I quirked an eyebrow. “The same stuff I used on my werewolf bite? That colloidal silver?”
“Yeah. Maybe it helps neutralize all kinds of supernatural wounds.”
I chuckled dryly. “For someone who forgot about what Uncle Ronnie told us—”
“Hey, it was a momentary lapse! It’s not like I can use the stuff.”
“—that may just work.” I thought about it another moment. “I’ll tell them when they come back.”
“Which will be when?”
“Who knows with fairies? Hopefully not that long.”
But I felt that ache with all three of them gone, and I needed to do something to keep my mind occupied. Maybe take another bath and wash off the mud from tonight’s events.
“Let’s get back. We’ve had a long, long day.” I opened the passenger door to the van and glanced at my cousin, who was flanked by her ridiculous werewolf companion. I paused, looking down at the ground, suddenly sheepish. “Thank you,” I whispered.
She blinked and looked at me, almost in shock. “For what?”
“For...coming to my rescue when I needed you. I know I haven’t been in touch much since Gracie…” My voice trailed off. I couldn’t say the words, even though the truth hit me as hard now as when I first found out about her death. Because Blaize and I had just had an adventure, and we’d never have another one with our cousin who kept us together.
I licked my lips and looked up to see Blaize’s eyes fill with tears. “I miss her, too, Cass.”
And before I could stop myself, I rushed forward, nearly tackling her with a hug. She stood there, stock still for a few heartbeats, before she wrapped her arms around me, and held me. I felt Wolf pawing at our legs, trying to offer his own support, but this was something that demon-hunting cousins only could share in.
We stayed like that for a long time.
18
Blaize
I stood far back from the bathroom door.
“I’m not sure this is a good idea,” Cass said, holding the bottle of silver-infused liquid over her boyfriend’s iron-burned hand. I was having some trouble telling them apart—except for Drake, with his dark hair and dark eyes contrasting against his too-pale skin.
He had purple-black circles under his eyes, the sole visible remains of his ordeal. The colloidal silver had healed the rest of him.
My own dark circles had disappeared, though I still had slept only a few hours.
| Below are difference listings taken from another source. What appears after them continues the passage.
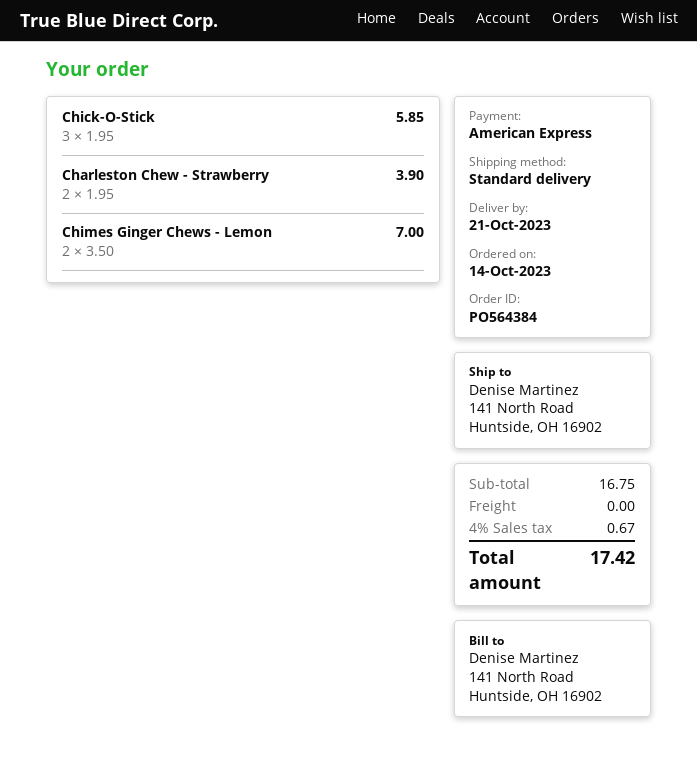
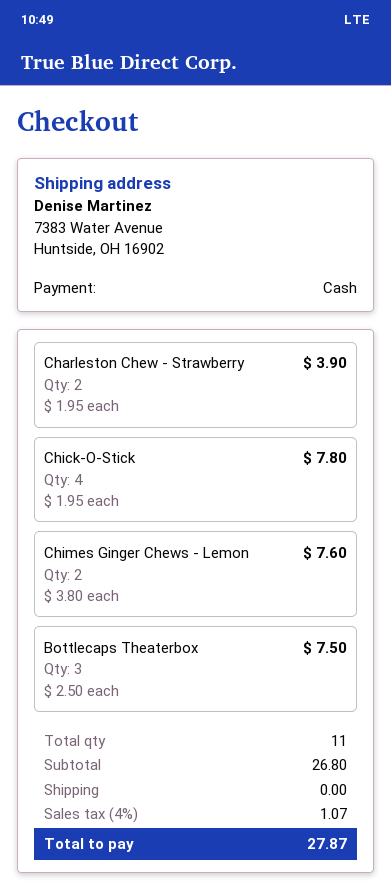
payment method: American Express -> cash
ship to: 141 North Road, Huntside, OH 16902 -> 7383 Water Avenue, Huntside, OH 16902
Chick-O-Stick: 3 x 1.95 = 5.85 -> 4 x 1.95 = 7.80
Chimes Ginger Chews - Lemon: 2 x 3.50 = 7.00 -> 2 x 3.80 = 7.60
Bottlecaps Theaterbox: none -> 3 x 2.50 = 7.50
subtotal: 16.75 -> 26.80
tax: 4% = 0.67 -> 4% = 1.07
total: 17.42 -> 27.87

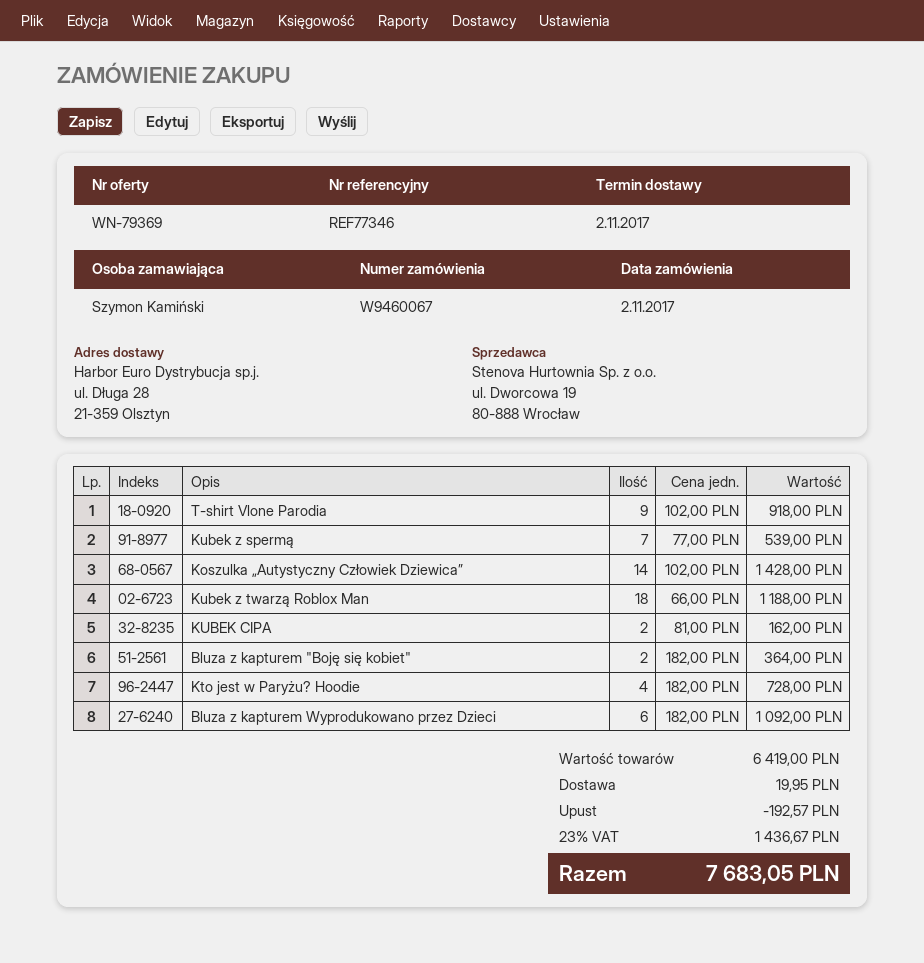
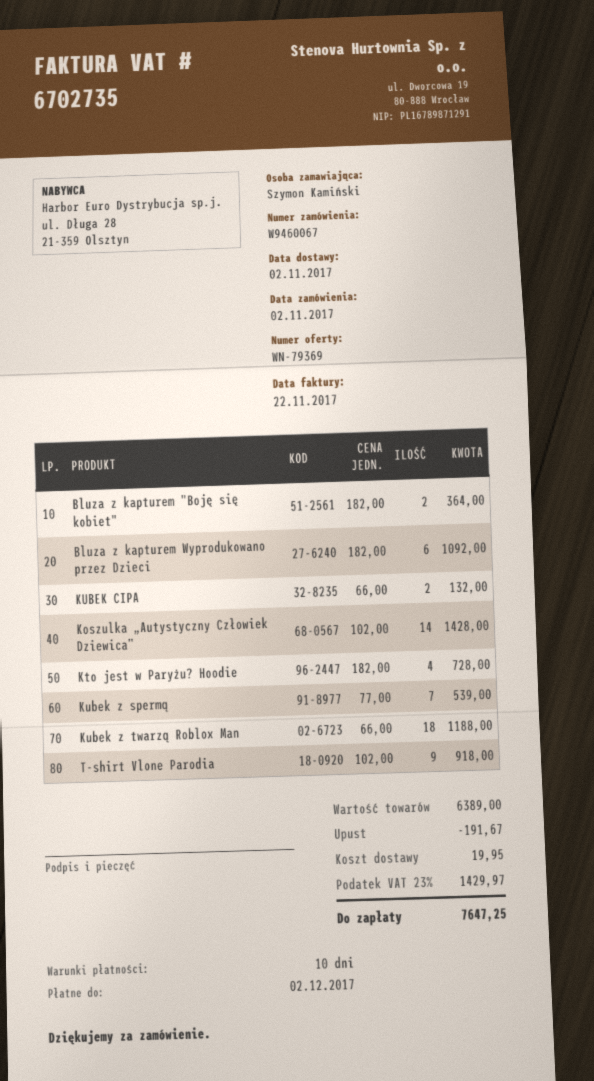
KUBEK CIPA: 2 x 81.00 = 162.00 -> 2 x 66.00 = 132.00
subtotal: 6419.00 -> 6389.00
discount: 192.57 -> 191.67
tax: 23% = 1436.67 -> 23% = 1429.97
total: 7683.05 -> 7647.25

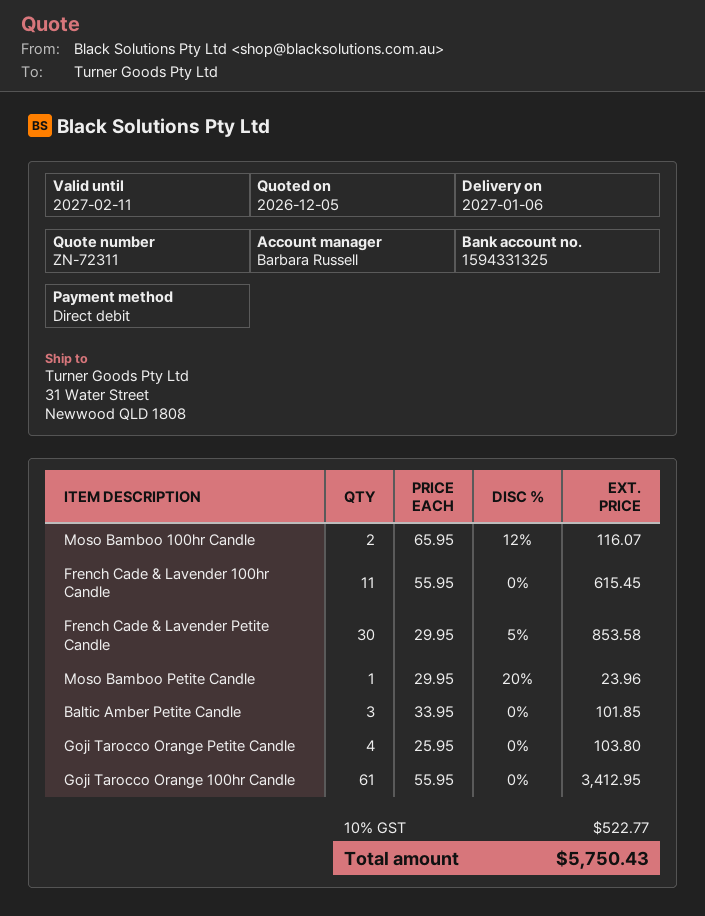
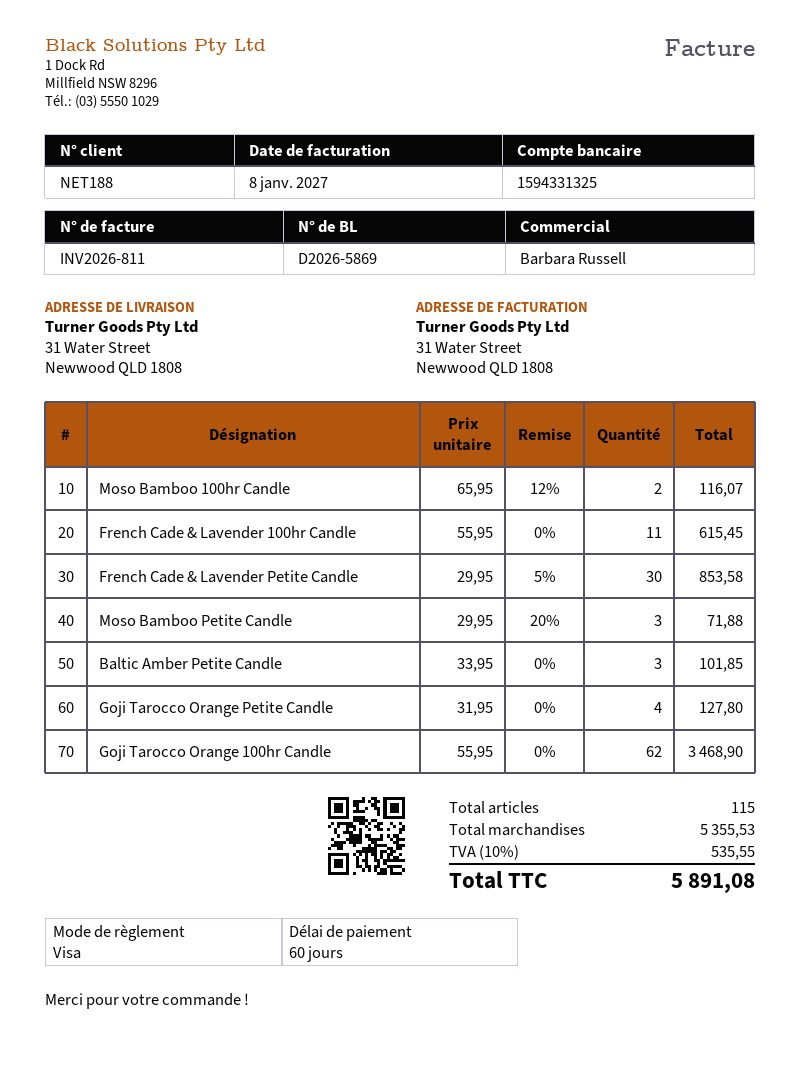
payment method: direct debit -> Visa
Moso Bamboo Petite Candle: 1 x 29.95 - 20% = 23.96 -> 3 x 29.95 - 20% = 71.88
Goji Tarocco Orange Petite Candle: 4 x 25.95 = 103.80 -> 4 x 31.95 = 127.80
Goji Tarocco Orange 100hr Candle: 61 x 55.95 = 3412.95 -> 62 x 55.95 = 3468.90
tax: 10% = 522.77 -> 10% = 535.55
total: 5750.43 -> 5891.08

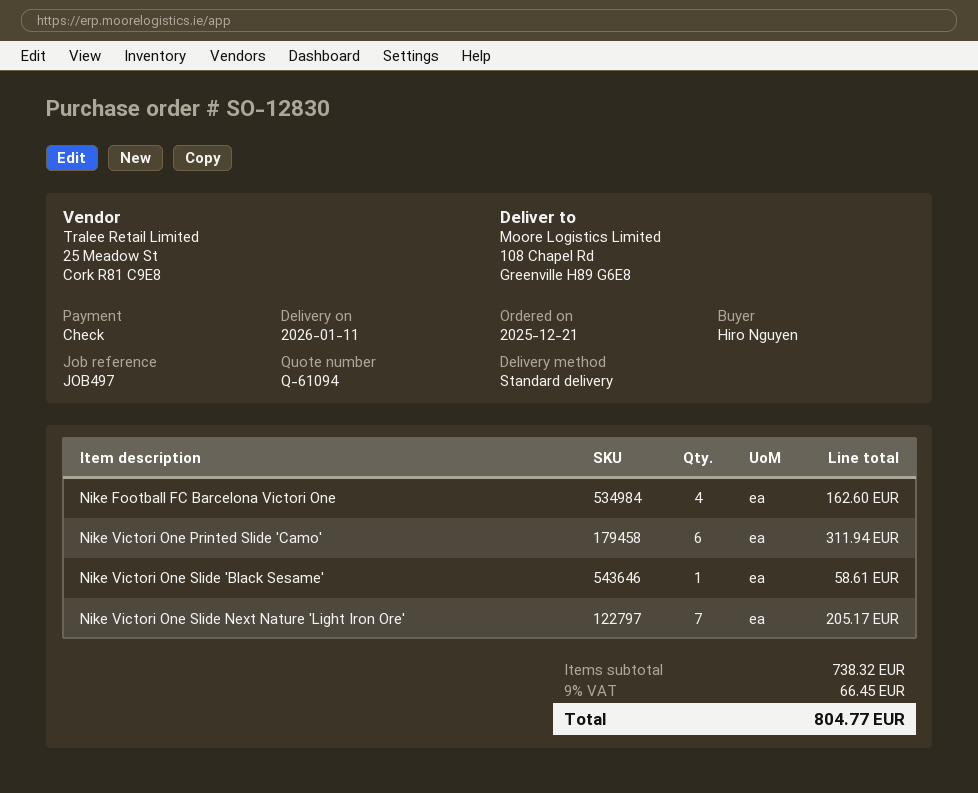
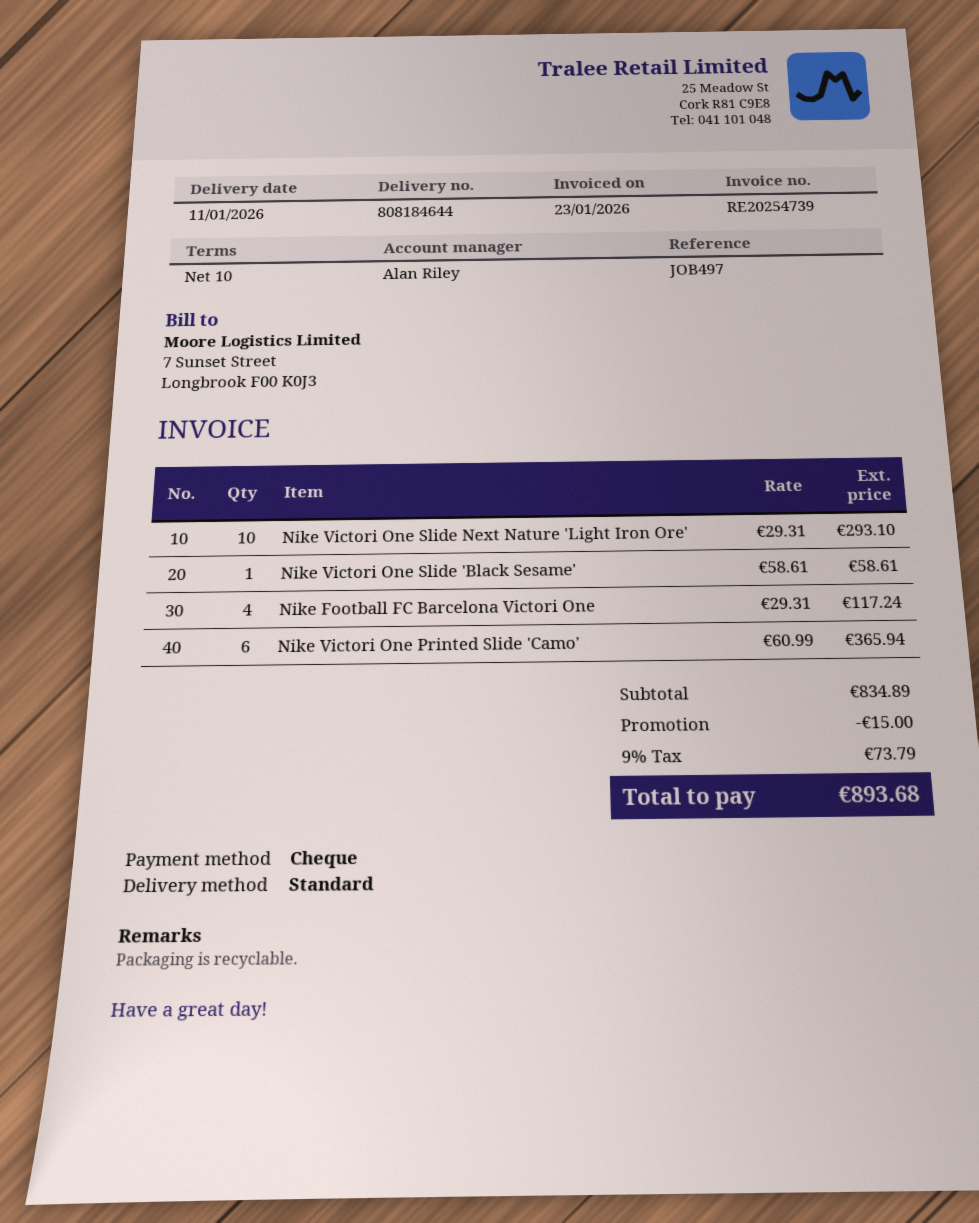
Nike Football FC Barcelona Victori One: 4 for 162.60 -> 4 for 117.24
Nike Victori One Printed Slide 'Camo': 6 for 311.94 -> 6 for 365.94
Nike Victori One Slide Next Nature 'Light Iron Ore': 7 for 205.17 -> 10 for 293.10
subtotal: 738.32 -> 834.89
discount: none -> 15.00
tax: 9% = 66.45 -> 9% = 73.79
total: 804.77 -> 893.68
I knew grief had caused mine. And I wasn’t done grieving Grace yet—I might never be, not really—but I finally thought I might eventually come to terms with losing her. More so now that Cass and I had talked about it, even that little bit.
The boyfriend—whatever his name was—gritted his teeth and nodded, and Cass poured the silver liquid into the wounds on his hands. I leaned into the bathroom far enough to watch as his wounds began to close.
“Wow,” I breathed. Then the silver fumes began to burn against my eyes, and I backed out into the single room of the apartment, coughing and waving my hand in front of my eyes. “And that’s my cue to leave.”
Cass leaned out of the bathroom. “You’ll be back tomorrow, though, right? Since this is working, we’re going to rent bikes and ride across the Golden Gate Bridge. You need to see the ocean for real—not just in the middle of the night on a hunt.”
“Across...the bridge?”
She grinned at me. “Yeah. It’s super touristy and shit. You’ll love it.”
I glanced down at Wolf, whose tongue lolled out of his mouth, and laughed. “Fine. We’ll be here. But let’s keep it low-key, okay?”
“Absolutely.” Cass nodded firmly. “Low-key. Nothing too serious. We’ll just ride across the bridge and go to lunch in Sausalito. It’ll be a nice way to spend a day. No fighting, no monsters.”
Well. No monsters except the ones we bring with us.
I didn’t say it aloud.
Things were going too well for me to want to screw it up.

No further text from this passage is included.